### Problem description
Could you set down exactly the lines of the data below, starting at the one that holds "[65,790,306,808] 모델은 어디에서" and ending at the one that holds "(200, 403) none", both included, and only those?

Start of Material to process

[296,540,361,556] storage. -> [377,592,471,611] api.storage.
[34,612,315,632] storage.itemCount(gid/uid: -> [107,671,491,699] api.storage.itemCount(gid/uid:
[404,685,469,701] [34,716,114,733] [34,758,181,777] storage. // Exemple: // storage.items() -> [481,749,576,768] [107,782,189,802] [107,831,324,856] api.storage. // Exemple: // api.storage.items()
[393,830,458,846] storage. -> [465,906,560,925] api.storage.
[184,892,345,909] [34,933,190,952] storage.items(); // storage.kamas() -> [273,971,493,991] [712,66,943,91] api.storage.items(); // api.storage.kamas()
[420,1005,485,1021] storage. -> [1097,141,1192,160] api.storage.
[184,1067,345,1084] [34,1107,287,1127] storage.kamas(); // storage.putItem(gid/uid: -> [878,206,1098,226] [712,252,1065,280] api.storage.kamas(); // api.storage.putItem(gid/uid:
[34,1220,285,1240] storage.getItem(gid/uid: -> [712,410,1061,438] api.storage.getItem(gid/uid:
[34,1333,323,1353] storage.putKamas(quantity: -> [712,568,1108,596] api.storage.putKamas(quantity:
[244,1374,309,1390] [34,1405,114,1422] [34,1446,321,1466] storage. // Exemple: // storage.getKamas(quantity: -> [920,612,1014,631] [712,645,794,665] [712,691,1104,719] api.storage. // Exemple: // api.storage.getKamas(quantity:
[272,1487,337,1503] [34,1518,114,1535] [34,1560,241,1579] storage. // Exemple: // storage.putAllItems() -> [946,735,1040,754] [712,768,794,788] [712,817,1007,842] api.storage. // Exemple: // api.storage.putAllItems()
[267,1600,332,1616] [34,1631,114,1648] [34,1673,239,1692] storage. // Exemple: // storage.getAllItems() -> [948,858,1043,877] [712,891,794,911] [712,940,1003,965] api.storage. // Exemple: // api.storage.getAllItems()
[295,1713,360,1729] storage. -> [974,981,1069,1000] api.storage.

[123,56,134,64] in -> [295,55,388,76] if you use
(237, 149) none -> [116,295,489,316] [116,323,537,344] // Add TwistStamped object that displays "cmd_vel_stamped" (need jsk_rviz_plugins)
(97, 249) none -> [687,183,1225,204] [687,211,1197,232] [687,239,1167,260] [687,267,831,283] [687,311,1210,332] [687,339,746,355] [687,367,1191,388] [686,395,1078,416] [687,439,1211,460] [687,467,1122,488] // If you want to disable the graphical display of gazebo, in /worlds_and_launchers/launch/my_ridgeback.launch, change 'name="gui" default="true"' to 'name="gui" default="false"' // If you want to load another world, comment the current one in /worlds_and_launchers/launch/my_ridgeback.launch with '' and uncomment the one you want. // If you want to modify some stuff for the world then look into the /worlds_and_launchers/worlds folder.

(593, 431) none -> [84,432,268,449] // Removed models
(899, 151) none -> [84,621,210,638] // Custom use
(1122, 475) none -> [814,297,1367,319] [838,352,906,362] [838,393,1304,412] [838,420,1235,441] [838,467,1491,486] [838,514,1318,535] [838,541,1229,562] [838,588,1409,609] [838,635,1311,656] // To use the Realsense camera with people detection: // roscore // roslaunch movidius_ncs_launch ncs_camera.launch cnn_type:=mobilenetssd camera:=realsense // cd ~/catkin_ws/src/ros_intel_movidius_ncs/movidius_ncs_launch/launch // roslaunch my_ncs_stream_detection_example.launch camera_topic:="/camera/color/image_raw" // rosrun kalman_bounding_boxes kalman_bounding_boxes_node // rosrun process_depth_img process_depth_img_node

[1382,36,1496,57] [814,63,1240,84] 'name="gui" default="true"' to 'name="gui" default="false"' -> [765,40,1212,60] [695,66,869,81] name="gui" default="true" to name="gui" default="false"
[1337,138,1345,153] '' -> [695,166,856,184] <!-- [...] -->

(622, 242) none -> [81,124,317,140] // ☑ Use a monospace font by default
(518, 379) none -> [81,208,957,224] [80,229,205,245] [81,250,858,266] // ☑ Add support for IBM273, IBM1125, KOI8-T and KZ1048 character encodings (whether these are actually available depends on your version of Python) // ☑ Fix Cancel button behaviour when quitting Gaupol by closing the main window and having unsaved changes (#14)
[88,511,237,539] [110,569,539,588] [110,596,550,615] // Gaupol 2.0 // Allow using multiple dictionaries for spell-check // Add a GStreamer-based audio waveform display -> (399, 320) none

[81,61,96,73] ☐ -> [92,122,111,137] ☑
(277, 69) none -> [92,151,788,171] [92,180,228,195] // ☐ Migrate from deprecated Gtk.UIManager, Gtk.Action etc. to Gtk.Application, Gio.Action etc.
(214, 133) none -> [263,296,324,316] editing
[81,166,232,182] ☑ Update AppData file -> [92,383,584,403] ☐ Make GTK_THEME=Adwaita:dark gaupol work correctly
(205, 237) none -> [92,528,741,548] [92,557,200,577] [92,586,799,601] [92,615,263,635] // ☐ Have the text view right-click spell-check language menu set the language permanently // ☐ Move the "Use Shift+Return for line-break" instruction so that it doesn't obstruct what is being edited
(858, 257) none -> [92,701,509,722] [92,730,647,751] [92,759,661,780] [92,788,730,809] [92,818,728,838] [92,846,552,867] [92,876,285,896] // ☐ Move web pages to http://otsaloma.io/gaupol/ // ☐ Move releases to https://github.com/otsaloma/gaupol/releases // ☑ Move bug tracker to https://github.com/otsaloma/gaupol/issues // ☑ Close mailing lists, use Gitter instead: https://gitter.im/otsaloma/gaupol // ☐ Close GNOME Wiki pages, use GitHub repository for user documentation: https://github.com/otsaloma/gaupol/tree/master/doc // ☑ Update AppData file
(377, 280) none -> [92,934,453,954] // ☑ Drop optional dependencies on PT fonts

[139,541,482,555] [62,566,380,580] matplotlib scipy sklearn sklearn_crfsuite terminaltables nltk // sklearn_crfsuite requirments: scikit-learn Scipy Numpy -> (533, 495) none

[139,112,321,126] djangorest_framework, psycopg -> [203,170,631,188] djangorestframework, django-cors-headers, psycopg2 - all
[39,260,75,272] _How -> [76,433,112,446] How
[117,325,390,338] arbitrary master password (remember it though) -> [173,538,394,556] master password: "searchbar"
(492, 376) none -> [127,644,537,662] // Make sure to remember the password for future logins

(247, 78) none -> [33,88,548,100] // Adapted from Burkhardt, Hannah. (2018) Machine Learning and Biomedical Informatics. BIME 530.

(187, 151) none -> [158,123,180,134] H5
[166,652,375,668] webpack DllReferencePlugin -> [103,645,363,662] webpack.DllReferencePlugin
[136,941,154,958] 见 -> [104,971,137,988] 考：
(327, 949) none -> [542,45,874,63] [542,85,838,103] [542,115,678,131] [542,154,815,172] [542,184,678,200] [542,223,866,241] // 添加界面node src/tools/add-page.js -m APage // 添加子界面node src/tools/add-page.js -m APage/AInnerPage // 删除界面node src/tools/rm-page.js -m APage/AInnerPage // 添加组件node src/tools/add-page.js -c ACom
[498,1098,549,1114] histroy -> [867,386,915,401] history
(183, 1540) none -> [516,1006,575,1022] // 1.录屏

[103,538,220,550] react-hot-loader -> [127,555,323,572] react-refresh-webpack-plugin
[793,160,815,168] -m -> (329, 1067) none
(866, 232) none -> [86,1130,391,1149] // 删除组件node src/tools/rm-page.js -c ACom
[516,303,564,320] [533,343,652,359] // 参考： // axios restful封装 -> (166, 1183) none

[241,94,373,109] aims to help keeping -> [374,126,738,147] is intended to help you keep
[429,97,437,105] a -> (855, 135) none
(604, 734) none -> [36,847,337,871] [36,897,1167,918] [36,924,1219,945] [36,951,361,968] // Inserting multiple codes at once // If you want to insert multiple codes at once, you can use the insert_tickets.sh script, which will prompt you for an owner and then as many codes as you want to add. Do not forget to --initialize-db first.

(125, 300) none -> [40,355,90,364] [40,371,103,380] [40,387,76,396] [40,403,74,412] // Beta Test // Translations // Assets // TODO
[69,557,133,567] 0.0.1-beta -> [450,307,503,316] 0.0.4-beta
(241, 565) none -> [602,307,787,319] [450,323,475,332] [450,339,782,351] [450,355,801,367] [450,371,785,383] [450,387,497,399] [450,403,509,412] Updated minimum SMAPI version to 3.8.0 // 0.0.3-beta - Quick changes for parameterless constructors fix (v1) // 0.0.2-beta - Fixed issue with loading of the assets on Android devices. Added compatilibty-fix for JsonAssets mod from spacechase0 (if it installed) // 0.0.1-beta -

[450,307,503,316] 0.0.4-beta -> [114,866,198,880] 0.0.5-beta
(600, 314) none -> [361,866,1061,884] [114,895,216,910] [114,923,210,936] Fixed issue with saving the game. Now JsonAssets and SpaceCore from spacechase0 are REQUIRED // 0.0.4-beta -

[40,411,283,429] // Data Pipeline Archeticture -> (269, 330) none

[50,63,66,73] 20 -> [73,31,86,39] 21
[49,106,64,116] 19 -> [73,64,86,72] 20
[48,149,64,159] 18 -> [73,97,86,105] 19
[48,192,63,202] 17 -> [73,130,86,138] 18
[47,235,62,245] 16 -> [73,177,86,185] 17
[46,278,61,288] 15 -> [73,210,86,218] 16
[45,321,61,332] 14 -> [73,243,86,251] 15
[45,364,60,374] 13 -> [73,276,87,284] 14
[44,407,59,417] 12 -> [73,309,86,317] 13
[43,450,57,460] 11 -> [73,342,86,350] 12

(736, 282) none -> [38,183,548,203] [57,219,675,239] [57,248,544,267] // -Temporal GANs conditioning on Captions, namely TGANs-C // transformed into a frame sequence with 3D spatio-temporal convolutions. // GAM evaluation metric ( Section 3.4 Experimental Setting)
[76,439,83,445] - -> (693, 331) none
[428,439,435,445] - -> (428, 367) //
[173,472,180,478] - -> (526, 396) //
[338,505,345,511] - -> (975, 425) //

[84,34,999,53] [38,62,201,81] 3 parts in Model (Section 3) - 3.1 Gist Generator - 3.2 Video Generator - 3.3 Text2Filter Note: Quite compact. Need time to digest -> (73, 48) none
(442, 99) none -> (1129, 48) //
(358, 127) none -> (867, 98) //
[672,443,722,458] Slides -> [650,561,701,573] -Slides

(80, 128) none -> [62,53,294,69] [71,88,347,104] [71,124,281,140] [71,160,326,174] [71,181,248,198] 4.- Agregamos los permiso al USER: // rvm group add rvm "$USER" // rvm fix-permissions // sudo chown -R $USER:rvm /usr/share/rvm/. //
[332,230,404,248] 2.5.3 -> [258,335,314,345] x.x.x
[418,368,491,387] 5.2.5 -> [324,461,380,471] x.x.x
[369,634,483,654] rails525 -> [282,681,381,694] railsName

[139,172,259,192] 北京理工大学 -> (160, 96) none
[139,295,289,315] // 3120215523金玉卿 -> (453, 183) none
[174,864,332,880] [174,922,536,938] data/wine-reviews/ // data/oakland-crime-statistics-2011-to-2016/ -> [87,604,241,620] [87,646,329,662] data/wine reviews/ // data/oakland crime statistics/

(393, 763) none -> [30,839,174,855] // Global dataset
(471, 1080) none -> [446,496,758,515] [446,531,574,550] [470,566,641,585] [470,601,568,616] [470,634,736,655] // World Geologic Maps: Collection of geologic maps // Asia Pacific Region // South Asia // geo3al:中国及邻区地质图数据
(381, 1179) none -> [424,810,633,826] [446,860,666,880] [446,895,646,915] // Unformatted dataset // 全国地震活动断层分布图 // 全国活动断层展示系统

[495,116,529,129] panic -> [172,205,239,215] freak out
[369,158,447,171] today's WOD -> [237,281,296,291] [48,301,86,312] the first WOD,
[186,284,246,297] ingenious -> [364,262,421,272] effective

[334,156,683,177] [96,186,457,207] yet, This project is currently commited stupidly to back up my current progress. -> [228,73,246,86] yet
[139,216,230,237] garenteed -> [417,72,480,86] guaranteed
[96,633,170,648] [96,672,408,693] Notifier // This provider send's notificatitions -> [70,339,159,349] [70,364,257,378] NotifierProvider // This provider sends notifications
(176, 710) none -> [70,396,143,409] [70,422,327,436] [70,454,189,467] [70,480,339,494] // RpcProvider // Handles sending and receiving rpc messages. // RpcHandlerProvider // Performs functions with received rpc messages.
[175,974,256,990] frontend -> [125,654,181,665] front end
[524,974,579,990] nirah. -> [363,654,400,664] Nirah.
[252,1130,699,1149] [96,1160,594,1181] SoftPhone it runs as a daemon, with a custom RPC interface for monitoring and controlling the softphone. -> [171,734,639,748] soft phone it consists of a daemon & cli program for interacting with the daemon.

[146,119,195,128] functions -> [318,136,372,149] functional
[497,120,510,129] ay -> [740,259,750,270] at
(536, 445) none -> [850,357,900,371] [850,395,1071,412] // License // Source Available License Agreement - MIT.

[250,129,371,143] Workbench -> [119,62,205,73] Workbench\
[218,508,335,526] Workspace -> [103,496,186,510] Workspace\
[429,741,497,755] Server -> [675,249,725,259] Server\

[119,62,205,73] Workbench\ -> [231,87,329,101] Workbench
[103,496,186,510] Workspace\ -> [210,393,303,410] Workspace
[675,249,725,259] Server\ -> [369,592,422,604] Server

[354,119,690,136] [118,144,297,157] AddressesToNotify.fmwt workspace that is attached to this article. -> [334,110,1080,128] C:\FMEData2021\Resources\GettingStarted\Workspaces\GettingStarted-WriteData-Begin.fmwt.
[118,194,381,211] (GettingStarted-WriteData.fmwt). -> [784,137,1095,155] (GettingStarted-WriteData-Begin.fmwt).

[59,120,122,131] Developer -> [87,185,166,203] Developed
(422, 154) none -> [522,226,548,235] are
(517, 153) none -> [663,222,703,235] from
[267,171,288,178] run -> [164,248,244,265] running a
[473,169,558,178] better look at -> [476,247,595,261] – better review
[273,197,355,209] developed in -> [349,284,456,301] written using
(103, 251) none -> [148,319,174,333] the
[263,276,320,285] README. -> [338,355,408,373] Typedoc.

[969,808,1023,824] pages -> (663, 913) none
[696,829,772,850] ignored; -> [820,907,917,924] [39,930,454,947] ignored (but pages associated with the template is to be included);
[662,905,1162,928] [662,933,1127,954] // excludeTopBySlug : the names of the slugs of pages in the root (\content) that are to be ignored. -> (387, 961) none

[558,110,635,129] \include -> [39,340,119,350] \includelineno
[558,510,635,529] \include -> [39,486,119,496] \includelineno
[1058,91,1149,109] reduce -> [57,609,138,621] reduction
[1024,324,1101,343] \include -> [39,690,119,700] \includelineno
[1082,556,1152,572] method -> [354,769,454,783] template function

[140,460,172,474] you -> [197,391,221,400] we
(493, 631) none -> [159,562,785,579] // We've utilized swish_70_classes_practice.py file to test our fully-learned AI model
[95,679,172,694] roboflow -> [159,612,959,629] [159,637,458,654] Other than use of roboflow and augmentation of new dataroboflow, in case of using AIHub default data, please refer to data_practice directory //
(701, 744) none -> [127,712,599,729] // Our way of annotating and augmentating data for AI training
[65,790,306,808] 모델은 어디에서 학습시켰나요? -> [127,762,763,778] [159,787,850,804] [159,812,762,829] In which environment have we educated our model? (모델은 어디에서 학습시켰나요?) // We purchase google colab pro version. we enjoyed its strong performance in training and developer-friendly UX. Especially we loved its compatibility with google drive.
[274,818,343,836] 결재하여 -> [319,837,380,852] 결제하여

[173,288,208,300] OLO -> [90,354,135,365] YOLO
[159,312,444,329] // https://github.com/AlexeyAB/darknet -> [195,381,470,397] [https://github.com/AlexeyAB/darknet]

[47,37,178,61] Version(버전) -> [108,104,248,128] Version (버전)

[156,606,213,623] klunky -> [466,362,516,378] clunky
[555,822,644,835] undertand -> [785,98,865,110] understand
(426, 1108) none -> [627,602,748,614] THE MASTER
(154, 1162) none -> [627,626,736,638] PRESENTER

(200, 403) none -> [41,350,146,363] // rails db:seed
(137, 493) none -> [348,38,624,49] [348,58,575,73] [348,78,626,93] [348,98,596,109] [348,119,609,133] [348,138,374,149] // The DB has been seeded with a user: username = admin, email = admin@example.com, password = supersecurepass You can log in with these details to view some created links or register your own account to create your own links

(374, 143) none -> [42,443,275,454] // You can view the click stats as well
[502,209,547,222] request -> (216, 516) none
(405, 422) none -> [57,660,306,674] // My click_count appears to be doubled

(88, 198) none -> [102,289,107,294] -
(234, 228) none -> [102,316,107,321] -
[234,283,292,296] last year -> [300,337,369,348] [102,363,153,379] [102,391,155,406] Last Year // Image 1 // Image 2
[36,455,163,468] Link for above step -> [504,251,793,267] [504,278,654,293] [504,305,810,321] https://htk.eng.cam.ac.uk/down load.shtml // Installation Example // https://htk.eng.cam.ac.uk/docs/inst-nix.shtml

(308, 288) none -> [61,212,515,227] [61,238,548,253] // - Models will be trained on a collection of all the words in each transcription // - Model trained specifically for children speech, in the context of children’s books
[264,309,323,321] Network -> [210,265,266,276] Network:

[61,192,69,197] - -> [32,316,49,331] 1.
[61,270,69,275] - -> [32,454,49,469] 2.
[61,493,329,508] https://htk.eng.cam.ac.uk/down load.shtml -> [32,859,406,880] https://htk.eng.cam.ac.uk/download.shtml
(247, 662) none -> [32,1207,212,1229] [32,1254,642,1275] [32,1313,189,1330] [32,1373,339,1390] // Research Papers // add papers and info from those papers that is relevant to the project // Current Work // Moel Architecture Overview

End of Material to process

### Answer to this exercise
[65,790,306,808] 모델은 어디에서 학습시켰나요? -> [127,762,763,778] [159,787,850,804] [159,812,762,829] In which environment have we educated our model? (모델은 어디에서 학습시켰나요?) // We purchase google colab pro version. we enjoyed its strong performance in training and developer-friendly UX. Especially we loved its compatibility with google drive.
[274,818,343,836] 결재하여 -> [319,837,380,852] 결제하여

[173,288,208,300] OLO -> [90,354,135,365] YOLO
[159,312,444,329] // https://github.com/AlexeyAB/darknet -> [195,381,470,397] [https://github.com/AlexeyAB/darknet]

[47,37,178,61] Version(버전) -> [108,104,248,128] Version (버전)

[156,606,213,623] klunky -> [466,362,516,378] clunky
[555,822,644,835] undertand -> [785,98,865,110] understand
(426, 1108) none -> [627,602,748,614] THE MASTER
(154, 1162) none -> [627,626,736,638] PRESENTER

(200, 403) none -> [41,350,146,363] // rails db:seed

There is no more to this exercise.